Analyst Upgrades and Downgrades
Several research firms have weighed in on NFLX. Piper Sandler reaffirmed a “positive” rating and set a $103.00 price objective (down from $140.00) on shares of Netflix in a research report on Wednesday, January 21st. President Capital raised their target price on Netflix from $120.00 to $133.00 and gave the company a “buy” rating in a research note on Monday, March 2nd. Bank of America dropped their price target on Netflix from $149.00 to $125.00 and set a “buy” rating on the stock in a research report on Friday, March 6th. Huber Research raised Netflix from a “strong sell” rating to a “strong-buy” rating in a research note on Friday, February 27th. Finally, Barclays began coverage on Netflix in a report on Monday, March 2nd. They issued an “equal weight” rating and a $115.00 price objective for the company. Two equities research analysts have rated the stock with a Strong Buy rating, thirty-five have issued a Buy rating and thirteen have given a Hold rating to the company. According to MarketBeat, the company presently has an average rating of “Moderate Buy” and a consensus price target of $114.35.

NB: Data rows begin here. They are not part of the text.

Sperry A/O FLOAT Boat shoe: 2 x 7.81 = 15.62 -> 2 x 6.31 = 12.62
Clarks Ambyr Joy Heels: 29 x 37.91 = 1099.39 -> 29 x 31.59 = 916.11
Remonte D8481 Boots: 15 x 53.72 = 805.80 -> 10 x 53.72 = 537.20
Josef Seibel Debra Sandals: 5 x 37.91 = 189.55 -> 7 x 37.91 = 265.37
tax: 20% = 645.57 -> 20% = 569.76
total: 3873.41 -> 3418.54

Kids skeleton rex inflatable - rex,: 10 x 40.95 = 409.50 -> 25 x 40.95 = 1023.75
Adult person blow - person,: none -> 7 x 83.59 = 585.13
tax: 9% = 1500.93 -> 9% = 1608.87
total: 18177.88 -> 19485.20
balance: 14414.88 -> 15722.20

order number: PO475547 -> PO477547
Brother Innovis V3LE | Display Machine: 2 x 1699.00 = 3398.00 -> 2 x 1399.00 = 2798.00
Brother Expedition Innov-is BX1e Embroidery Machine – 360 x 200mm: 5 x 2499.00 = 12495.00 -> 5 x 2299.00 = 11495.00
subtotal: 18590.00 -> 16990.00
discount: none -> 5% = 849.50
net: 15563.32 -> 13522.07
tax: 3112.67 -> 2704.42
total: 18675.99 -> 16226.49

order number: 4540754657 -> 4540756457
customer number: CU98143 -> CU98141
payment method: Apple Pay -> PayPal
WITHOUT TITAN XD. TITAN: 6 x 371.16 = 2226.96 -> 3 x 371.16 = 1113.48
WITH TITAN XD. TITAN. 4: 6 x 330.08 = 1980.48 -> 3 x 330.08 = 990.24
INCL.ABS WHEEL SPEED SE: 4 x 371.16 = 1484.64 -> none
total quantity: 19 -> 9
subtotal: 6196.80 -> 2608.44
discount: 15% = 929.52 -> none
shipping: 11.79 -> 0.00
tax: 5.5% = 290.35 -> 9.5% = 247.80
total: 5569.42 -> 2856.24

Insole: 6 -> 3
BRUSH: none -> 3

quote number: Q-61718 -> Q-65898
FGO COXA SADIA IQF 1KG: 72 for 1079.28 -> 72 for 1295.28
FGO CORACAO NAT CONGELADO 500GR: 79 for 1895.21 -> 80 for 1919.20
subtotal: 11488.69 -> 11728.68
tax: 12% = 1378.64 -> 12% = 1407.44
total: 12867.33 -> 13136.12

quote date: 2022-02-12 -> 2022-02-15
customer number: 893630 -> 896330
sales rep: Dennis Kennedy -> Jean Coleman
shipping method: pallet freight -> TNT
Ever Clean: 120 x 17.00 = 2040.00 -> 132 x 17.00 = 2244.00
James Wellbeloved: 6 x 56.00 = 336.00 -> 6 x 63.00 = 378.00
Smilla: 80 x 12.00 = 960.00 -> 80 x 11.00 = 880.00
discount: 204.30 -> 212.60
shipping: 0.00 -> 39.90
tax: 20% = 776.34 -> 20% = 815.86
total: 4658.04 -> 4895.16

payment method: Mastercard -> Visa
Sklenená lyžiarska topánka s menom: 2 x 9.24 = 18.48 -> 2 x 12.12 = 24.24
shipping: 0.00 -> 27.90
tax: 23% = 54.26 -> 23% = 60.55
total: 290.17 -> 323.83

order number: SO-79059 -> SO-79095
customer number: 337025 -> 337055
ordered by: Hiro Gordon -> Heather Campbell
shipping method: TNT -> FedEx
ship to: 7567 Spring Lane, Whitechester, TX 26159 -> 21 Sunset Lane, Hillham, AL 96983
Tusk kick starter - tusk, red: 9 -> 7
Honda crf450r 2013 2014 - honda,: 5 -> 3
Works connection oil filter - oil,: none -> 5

Read Our Latest Stock Analysis on NFLX
Netflix Company Profile
Netflix, Inc (NASDAQ: NFLX) is a global entertainment company that provides subscription-based streaming of films, television series, documentaries and other video content. Founded in 1997 by Reed Hastings and Marc Randolph and headquartered in Los Gatos, California, the company began as a DVD-by-mail rental service and introduced streaming video in 2007. Netflix later expanded into producing and distributing original programming, beginning notable original hits in the 2010s, and now operates a content production and distribution ecosystem alongside its licensing activity.
The company’s primary product is its on-demand streaming service, which can be accessed on a wide range of internet-connected devices and delivered through a suite of apps and web platforms.